C’est ce mouvement qui est à l’origine des marches, organisées, début octobre, à Kidal…
C’est bien cela. Mais ce qu’il faut préciser, c’est que nous avons bravé le froid et l’insécurité. Ils nous ont accueilli, mais avec froideur. Sans même un verre d’eau. Et il nous a fallu attendre quatre jours pour pouvoir nous laver.
Qu’est –ce que vous avez pu obtenir d’eux ?
C’est après toutes ces discussions qu’ils ont consenti à nous reconnaître comme une délégation du parlement malien. Ensuite, ils ont accepté de dialoguer avec les autorités maliennes. Mais pas pour abandonner la lutte armée, mais plutôt pour obtenir l’autodétermination, celle de l’Azawad.

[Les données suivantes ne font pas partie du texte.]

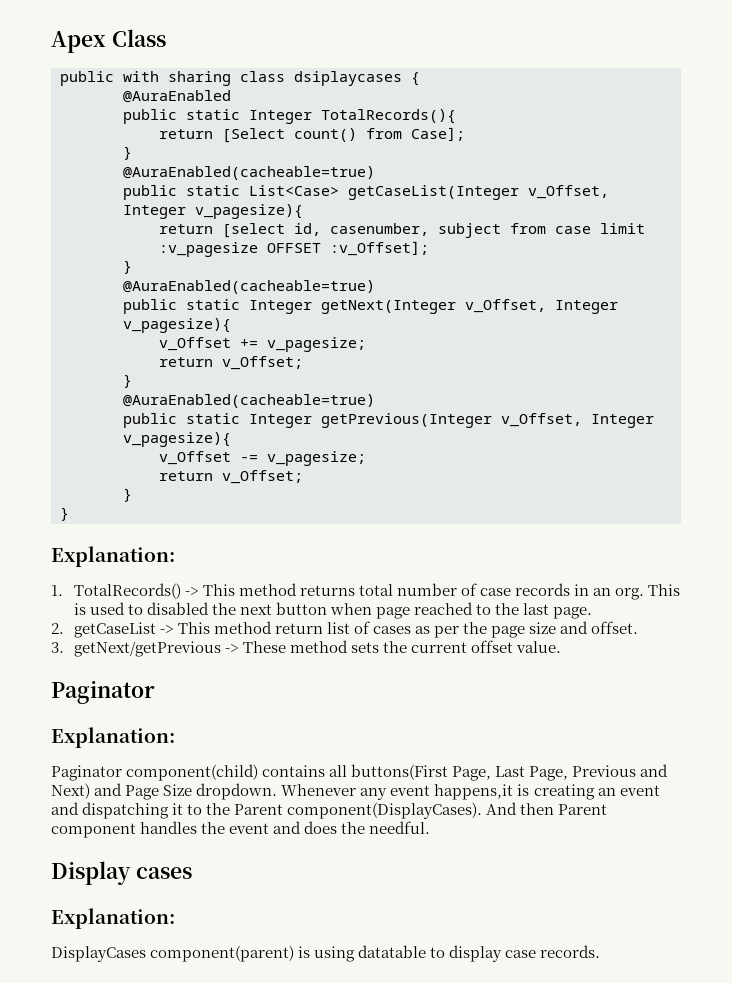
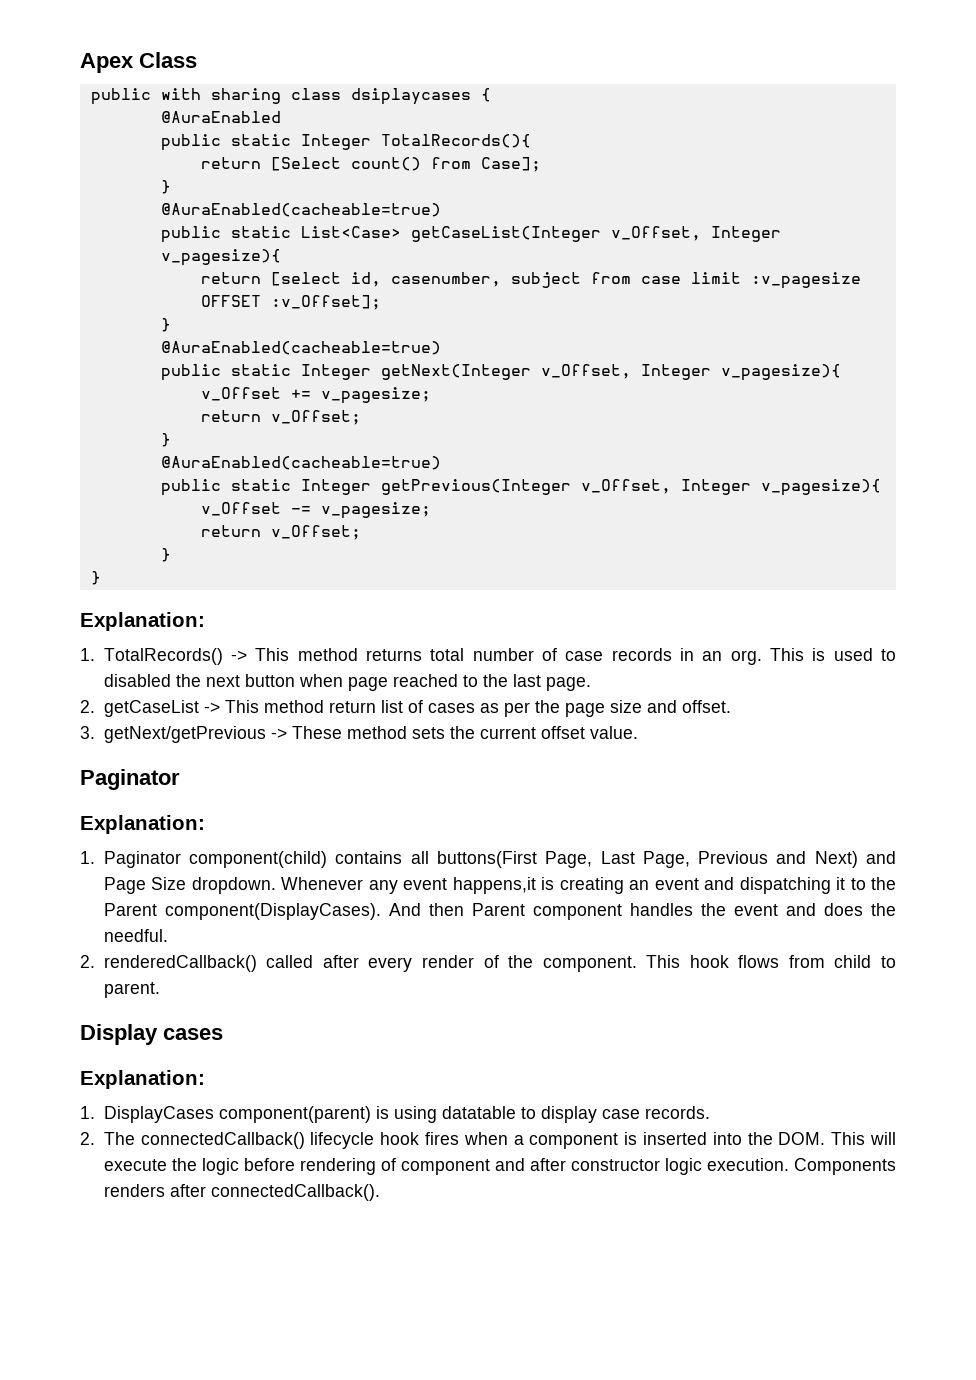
(175, 737) none -> [80,851,95,864] 1.
(431, 827) none -> [80,955,896,972] [103,982,160,998] // 2. renderedCallback() called after every render of the component. This hook flows from child to parent.
(175, 918) none -> [80,1106,95,1119] 1.
(601, 951) none -> [80,1132,897,1149] [103,1158,897,1175] [103,1184,380,1201] // 2. The connectedCallback() lifecycle hook fires when a component is inserted into the DOM. This will execute the logic before rendering of component and after constructor logic execution. Components renders after connectedCallback().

Nous leur avons fait part que, nous parlementaires, défendons l’intégrité du territoire national. Enfin, ils s’engagent à n’entreprendre aucun acte répréhensible.
Quels sont les moyens militaires, dont ils disposent ?
Ça je ne peux pas vous le dire. Car ils nous ont reçus à quelques centaines de mètres des collines où, sont stockées leurs armes. Pendant les deux jours que nous avons passés là –bas, nous avons été sous la garde d’une cinquantaine d’hommes armés et de pick-up surmontés de mitraillettes.
Que doit être, selon vous, l’attitude de l’Etat malien ?
Il ya urgence à agir. Et l’Etat malien doit prendre ses responsabilités, toutes ses responsabilités. Car, ils pensent que le fait de disposer d’armes, d’un drapeau et de quelques hommes formés leur donne une certaine légitimité, celle de parler et de décider au nom de toutes les communautés du nord. Ce qui est une utopie.
Quelles sont, selon vous, les mesures urgentes à prendre ?
Sur ce plan, je n’ai rien à dire. Car la décision ne me revient pas. Le parlement prendra sa responsabilité vis-à-vis de l’exécutif à qui il remettra ses recommandations.
Cependant, il y a urgence à agir. Surtout, vis-à-vis d’Aqmi qui se comporte dans la zone comme en terrain. Le camp d’Abeïbara, en cours de construction, a été dynamité en plein jour. Aqmi agit en toute impunité dans le nord malien. « Nous ne voulons pas que les occidentaux investissent dans ce pays. Nous n’avons pas bessoin de leur argent. Même si c’est pour développer le pays », disent les Salafistes d’Aqmi.
Quand ils rentrent dans les écoles, ils disent à l’enseignant : « nous ne voulons plus voir les filles mêlées aux garçons. Si nous retrouvons les filles mêlées aux garçons, demain tu es un homme mort ». Le pauvre enseignant qui ne peut séparer les garçons des filles, parce qu’il n’a qu’une seule salle de classe, se voit obligé de quitter les lieux pour sauver sa peau, en abandonnant les enseignants à l’ignorance. Voilà la triste réalité à laquelle les populations sont confrontées quotidiennement.
Des réalités aussi qui doivent amener l’Etat malien à prendre ses responsabilités.
Les populations en ont marre de la mal gouvernance au nord, de l’absence des forces armées et de sécurité dans cette zone, abandonnée au trafic en tous genres et à la criminalité transfrontalière.
Votre dernier mot?
Malgré toutes les difficultés que nous avons rencontrées, nous avons réussi notre mission. Il s’agissait pour nous de les rencontrer et de créer un cadre de dialogue. Ce que nous avons fait.
Notre rapport sera remis à l’exécutif, qui prendra sa décision.